Feinkost, Berlin, Germany

image

SOSka Group, Barter (2007), video-still

In a small gallery on the outskirts of Mitte, an exhibition of a few well-chosen artifacts maps the existence and behaviour of that transnational (and transactional) population: ‘The Art World’. The exhibition begins with three abstract works on paper by Charles Gute, enlarged Microsoft Word documents titled Revisions and Queries (2005); that is, evidence of this world begins with the visible hand of the editor operating on the now-invisivble conversations that once took place between Hans Ulrich Obrist and Dara Birnbaum, Dan Graham, and Maurizio Cattelan. An elevated view of people standing around in Bruce Nauman’s Square Depression (1977/2007) makes up the face of Matthieu Laurette’s Frieze vs Artforum (2007): two stacks of magazines vying for attention in the corner. Placed side by side, and decked out in their (matching) September best, here are two contestants in a ‘who’s taller?’ competition.

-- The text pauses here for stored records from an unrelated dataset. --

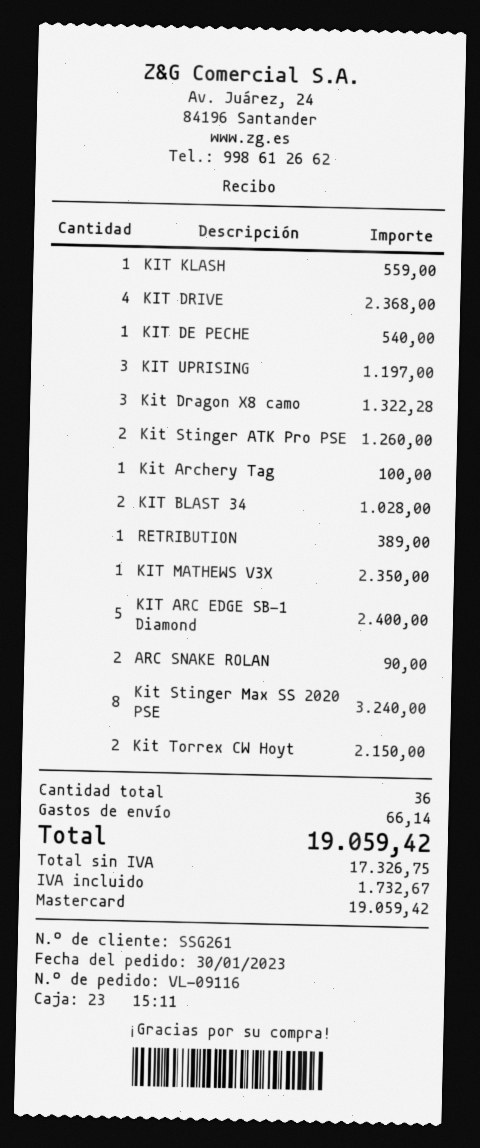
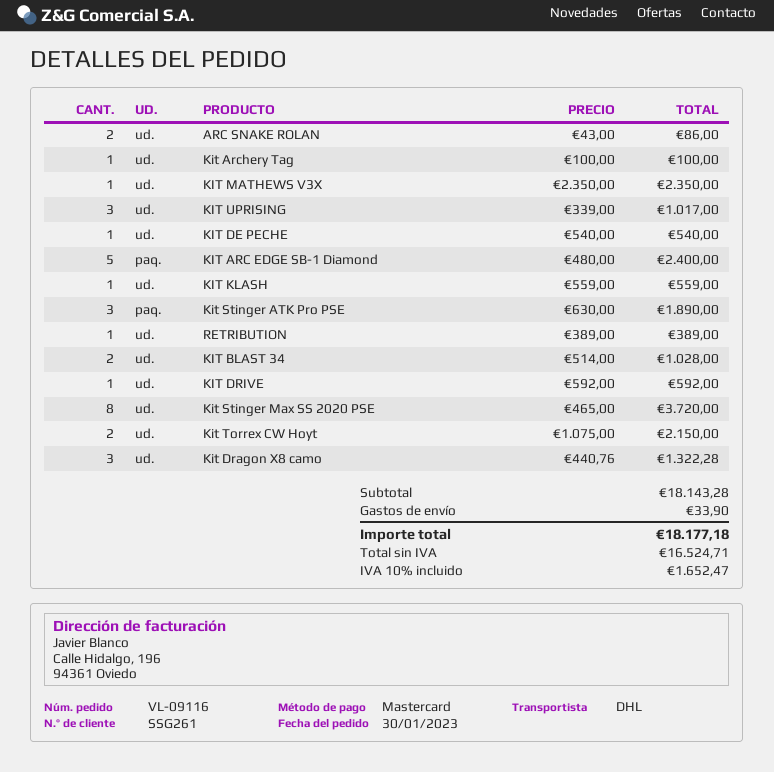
KIT DRIVE: 4 for 2368.00 -> 1 for 592.00
KIT UPRISING: 3 for 1197.00 -> 3 for 1017.00
Kit Stinger ATK Pro PSE: 2 for 1260.00 -> 3 for 1890.00
ARC SNAKE ROLAN: 2 for 90.00 -> 2 for 86.00
Kit Stinger Max SS 2020 PSE: 8 for 3240.00 -> 8 for 3720.00
shipping: 66.14 -> 33.90
net: 17326.75 -> 16524.71
tax: 1732.67 -> 1652.47
total: 19059.42 -> 18177.18

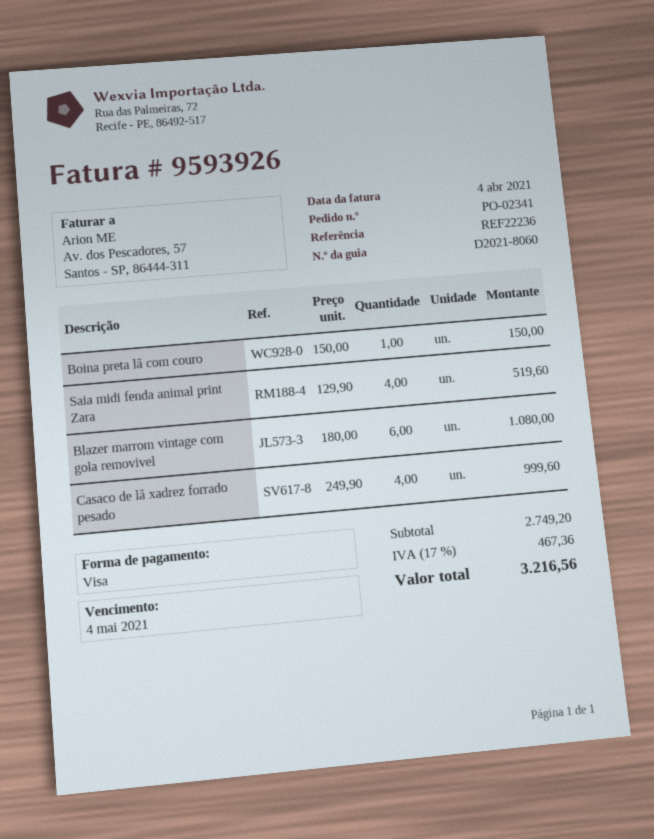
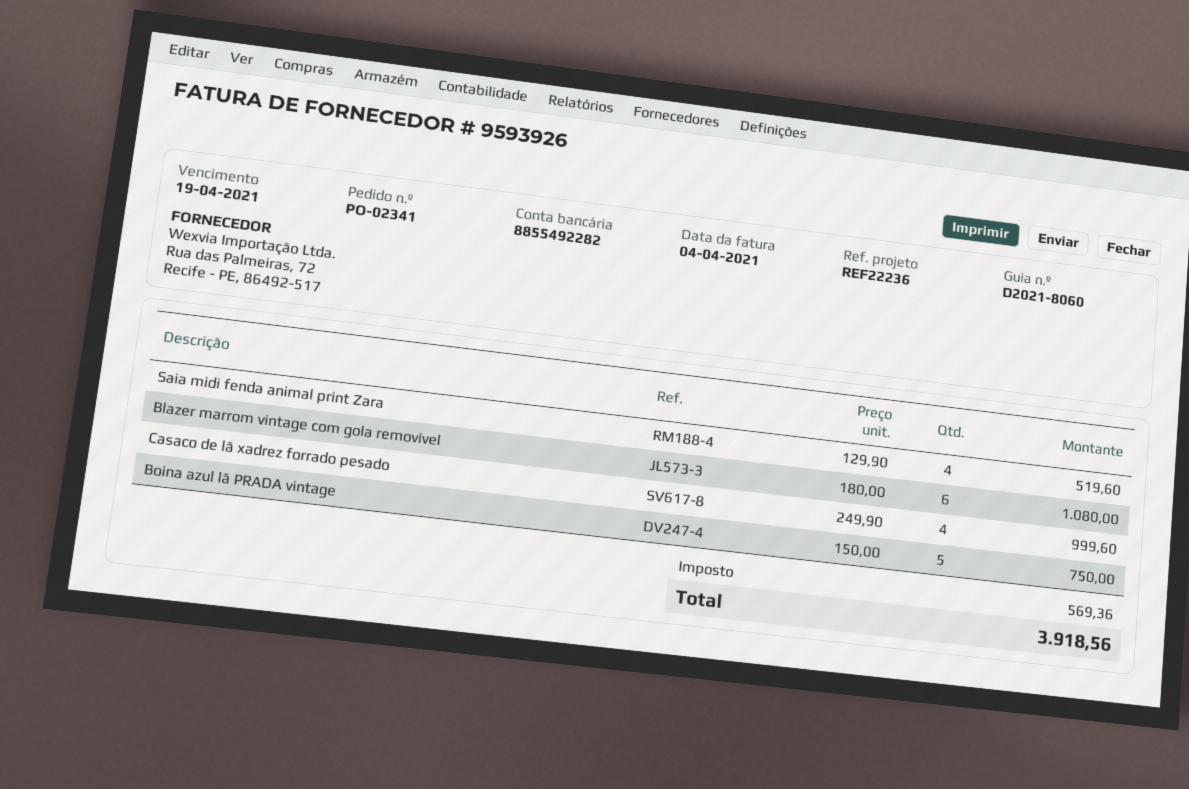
due date: 2021-05-04 -> 2021-04-19
Boina preta lã com couro: 1 x 150.00 = 150.00 -> none
Boina azul lã PRADA vintage: none -> 5 x 150.00 = 750.00
tax: 467.36 -> 569.36
total: 3216.56 -> 3918.56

The absurdly long list in Ben Gavin’s Courtesy of… (2006) makes light of a nightmarish hypothetical situation, naming dozens of museums and blue-chip galleries. Elsewhere, Rainer Ganahl faces defeat against the Alighiero Boetti archive authorities, who have proclaimed Ganahl’s Boetti weavings fakes (despite being signed and dated by the artist). SOSka Group’s video, Barter (2007), puts the question of that unfathomable beast ‘value’ into the hands of farmers who have willingly traded two dozen eggs for a faked Cindy Sherman clown portrait. A vintage ad taken from Flash Art in 1972 seems too surreal to be real: ‘Today everyone talks in dollars and I cost only a $1000,’ reads the text – next to a portrait of the magazine’s founder Giancarlo Politi.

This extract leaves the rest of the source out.